WHAT IS EXPECTED: If a line of the records holds the word "Fire", copy it out.

Saved entries:
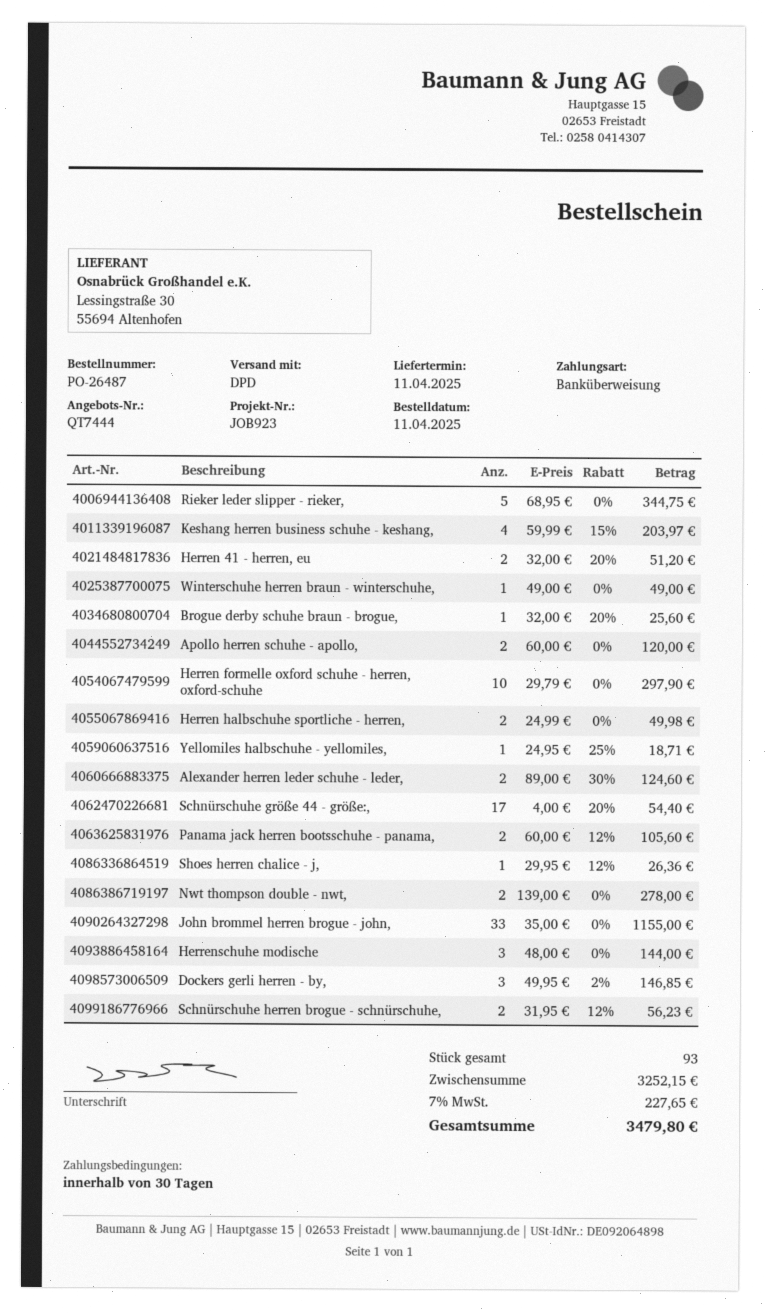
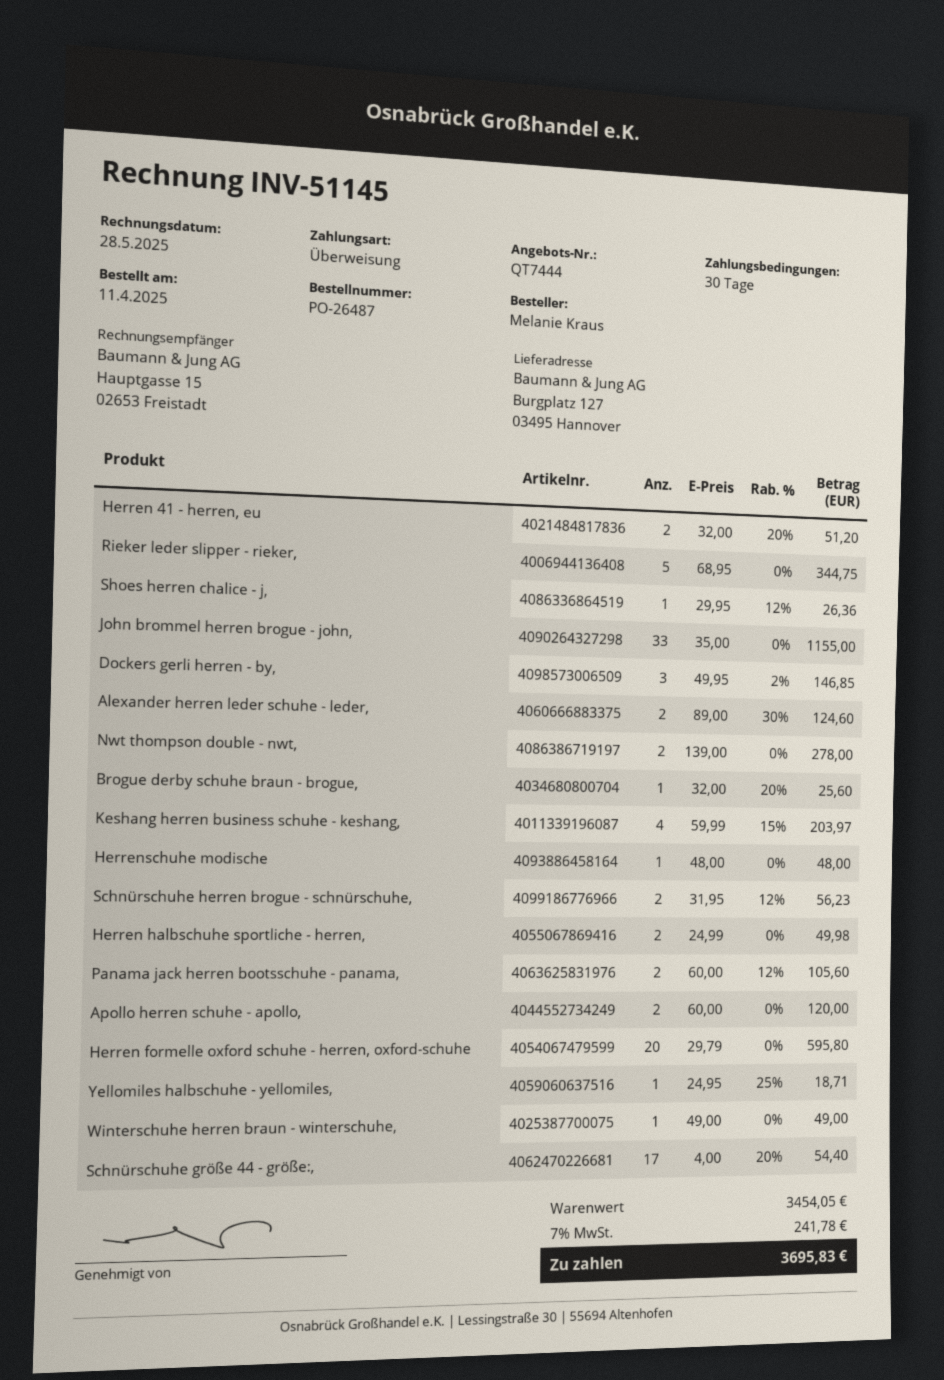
Herren formelle oxford schuhe - herren, oxford-schuhe: 10 x 29.79 = 297.90 -> 20 x 29.79 = 595.80
Herrenschuhe modische: 3 x 48.00 = 144.00 -> 1 x 48.00 = 48.00
subtotal: 3252.15 -> 3454.05
tax: 7% = 227.65 -> 7% = 241.78
total: 3479.80 -> 3695.83

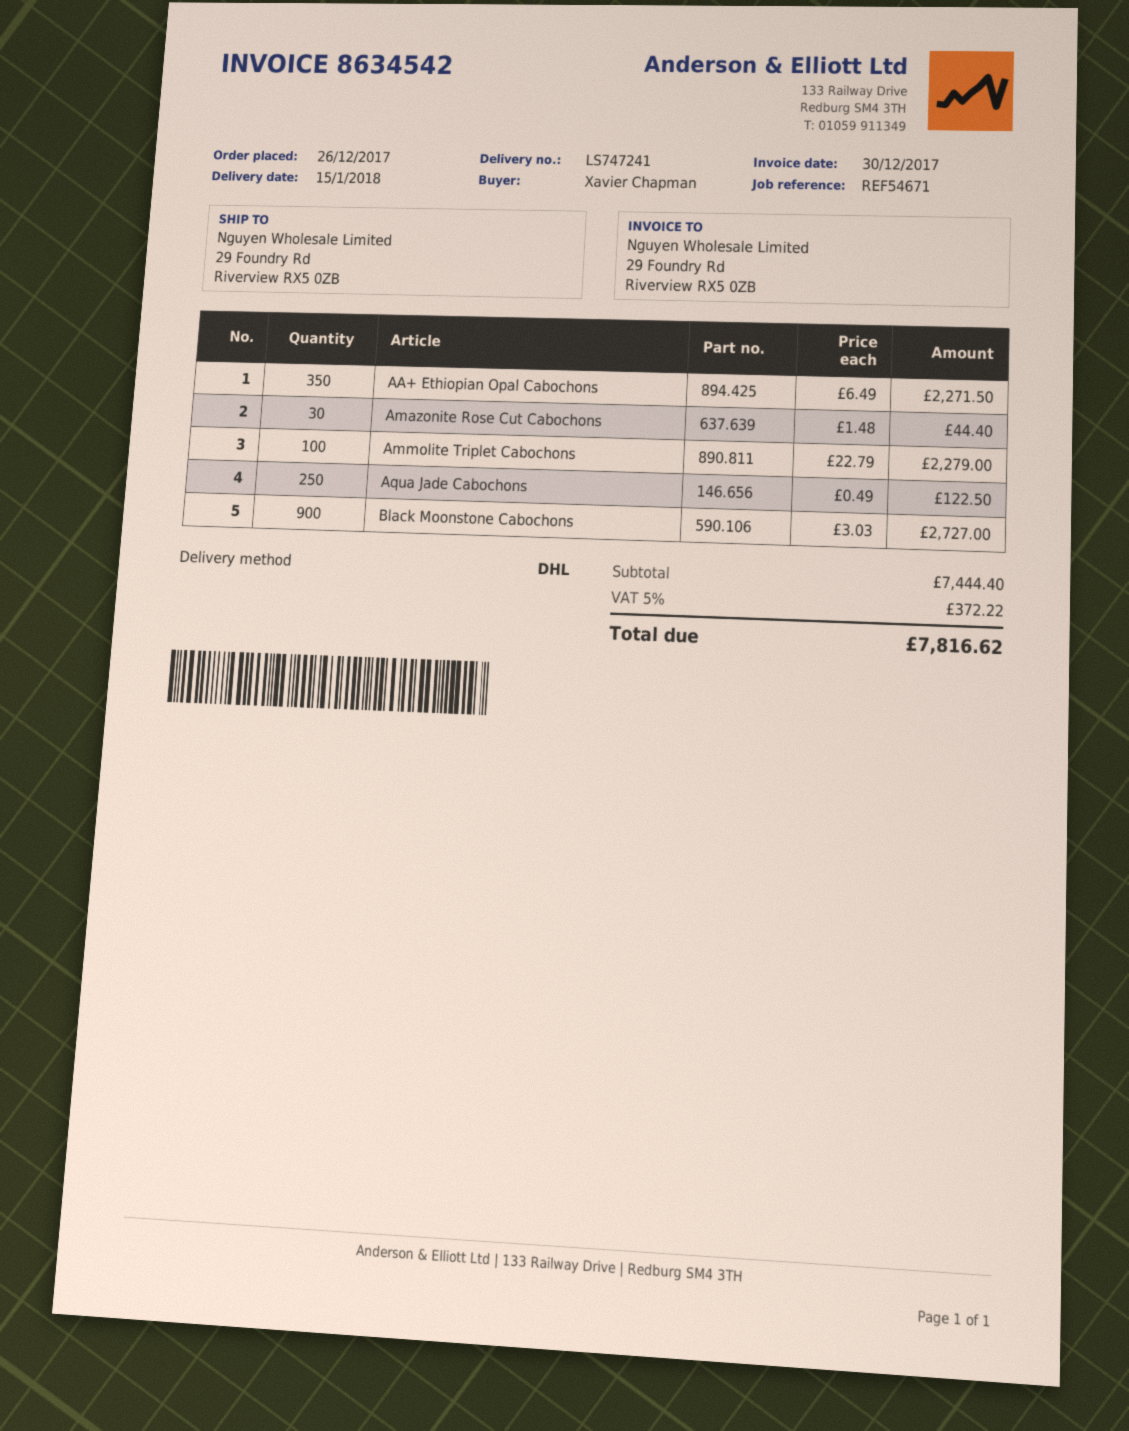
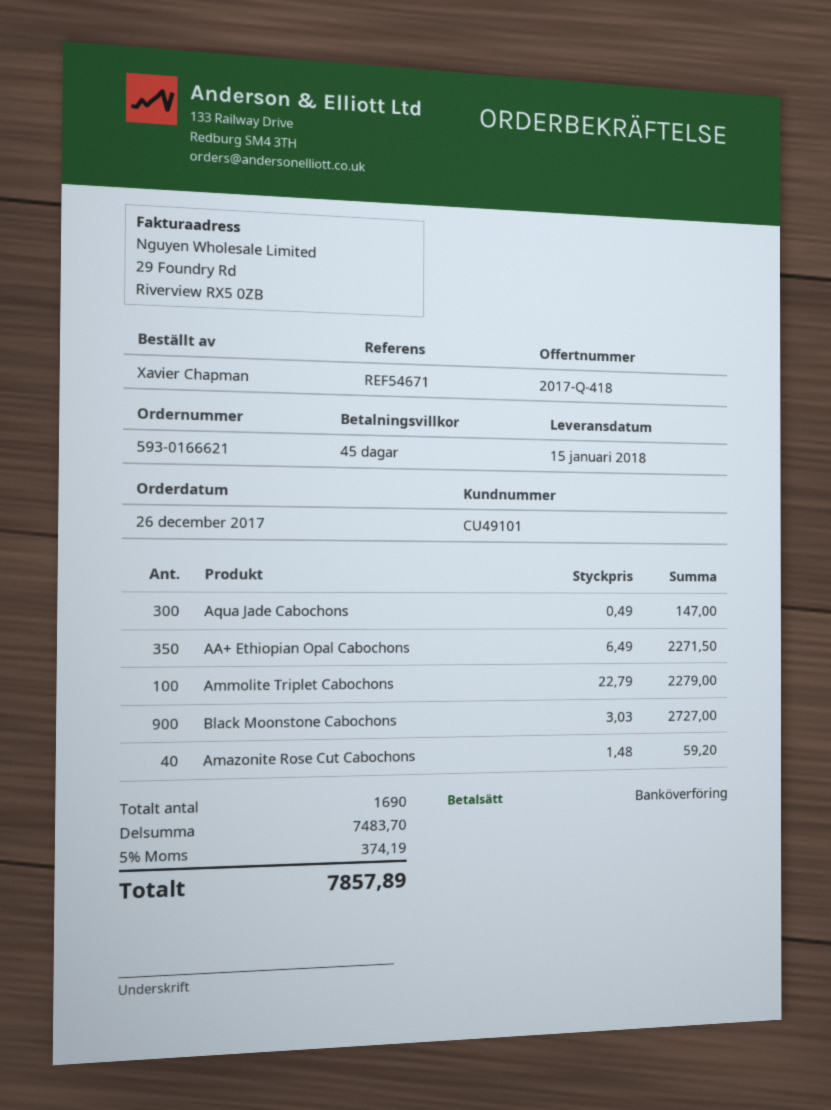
Amazonite Rose Cut Cabochons: 30 x 1.48 = 44.40 -> 40 x 1.48 = 59.20
Aqua Jade Cabochons: 250 x 0.49 = 122.50 -> 300 x 0.49 = 147.00
subtotal: 7444.40 -> 7483.70
tax: 5% = 372.22 -> 5% = 374.19
total: 7816.62 -> 7857.89

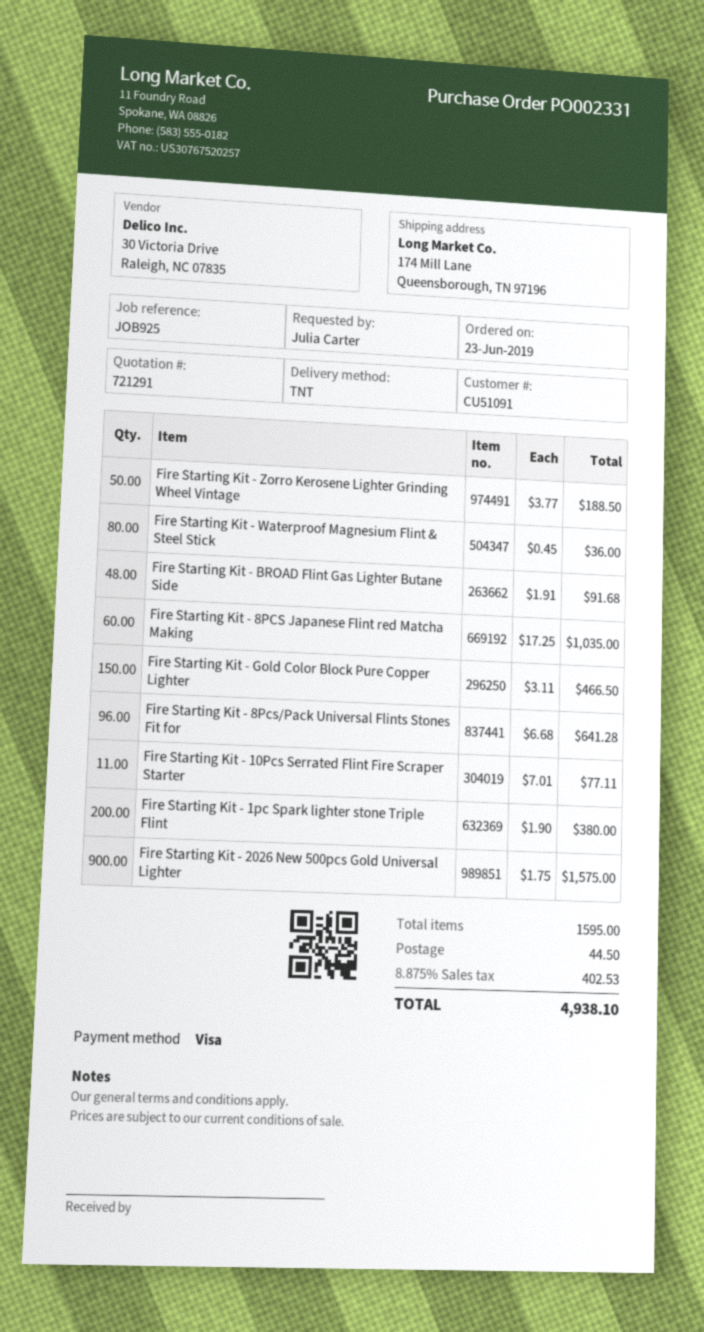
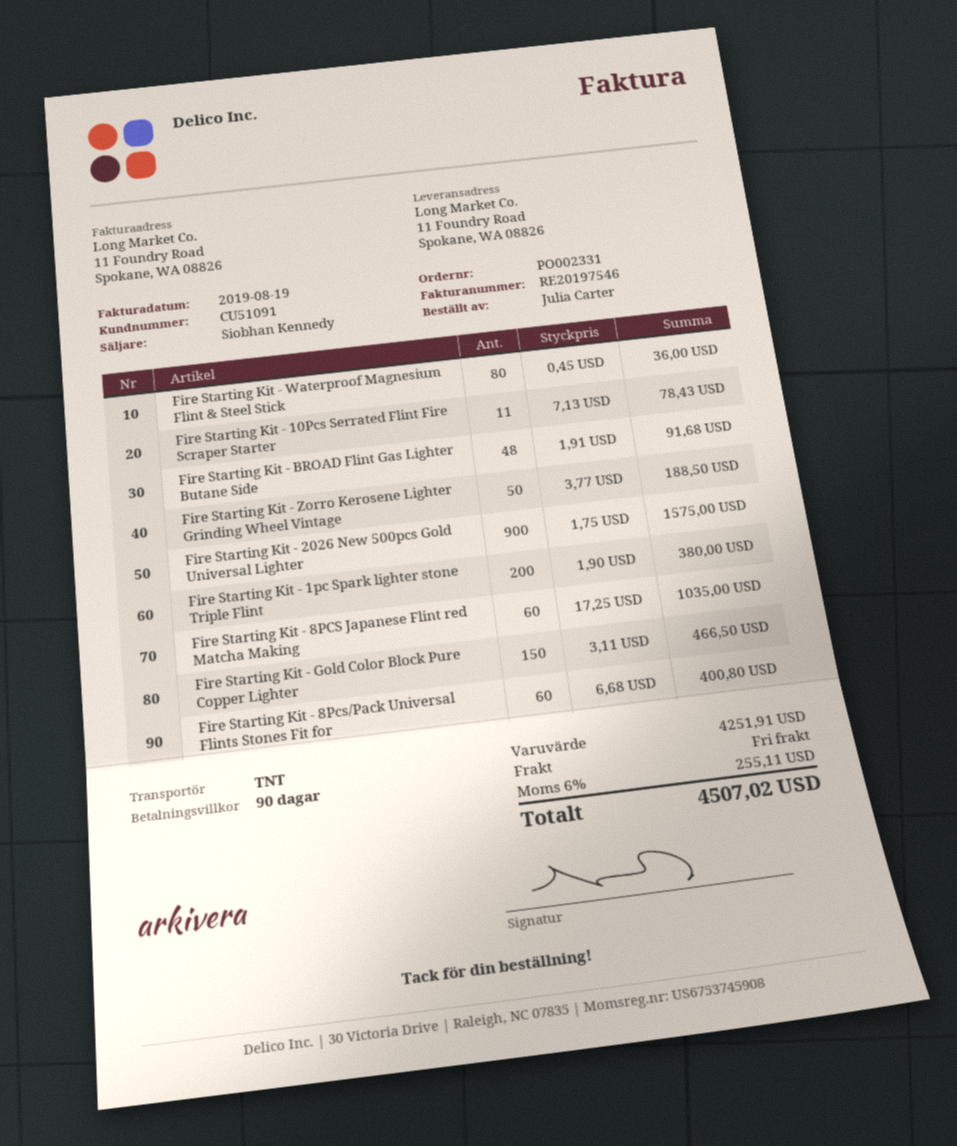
ship to: 174 Mill Lane, Queensborough, TN 97196 -> 11 Foundry Road, Spokane, WA 08826
Fire Starting Kit - 8Pcs/Pack Universal Flints Stones Fit for: 96 x 6.68 = 641.28 -> 60 x 6.68 = 400.80
Fire Starting Kit - 10Pcs Serrated Flint Fire Scraper Starter: 11 x 7.01 = 77.11 -> 11 x 7.13 = 78.43
shipping: 44.50 -> 0.00
tax: 8.875% = 402.53 -> 6% = 255.11
total: 4938.10 -> 4507.02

ANSWER:
Fire Starting Kit - 8Pcs/Pack Universal Flints Stones Fit for: 96 x 6.68 = 641.28 -> 60 x 6.68 = 400.80
Fire Starting Kit - 10Pcs Serrated Flint Fire Scraper Starter: 11 x 7.01 = 77.11 -> 11 x 7.13 = 78.43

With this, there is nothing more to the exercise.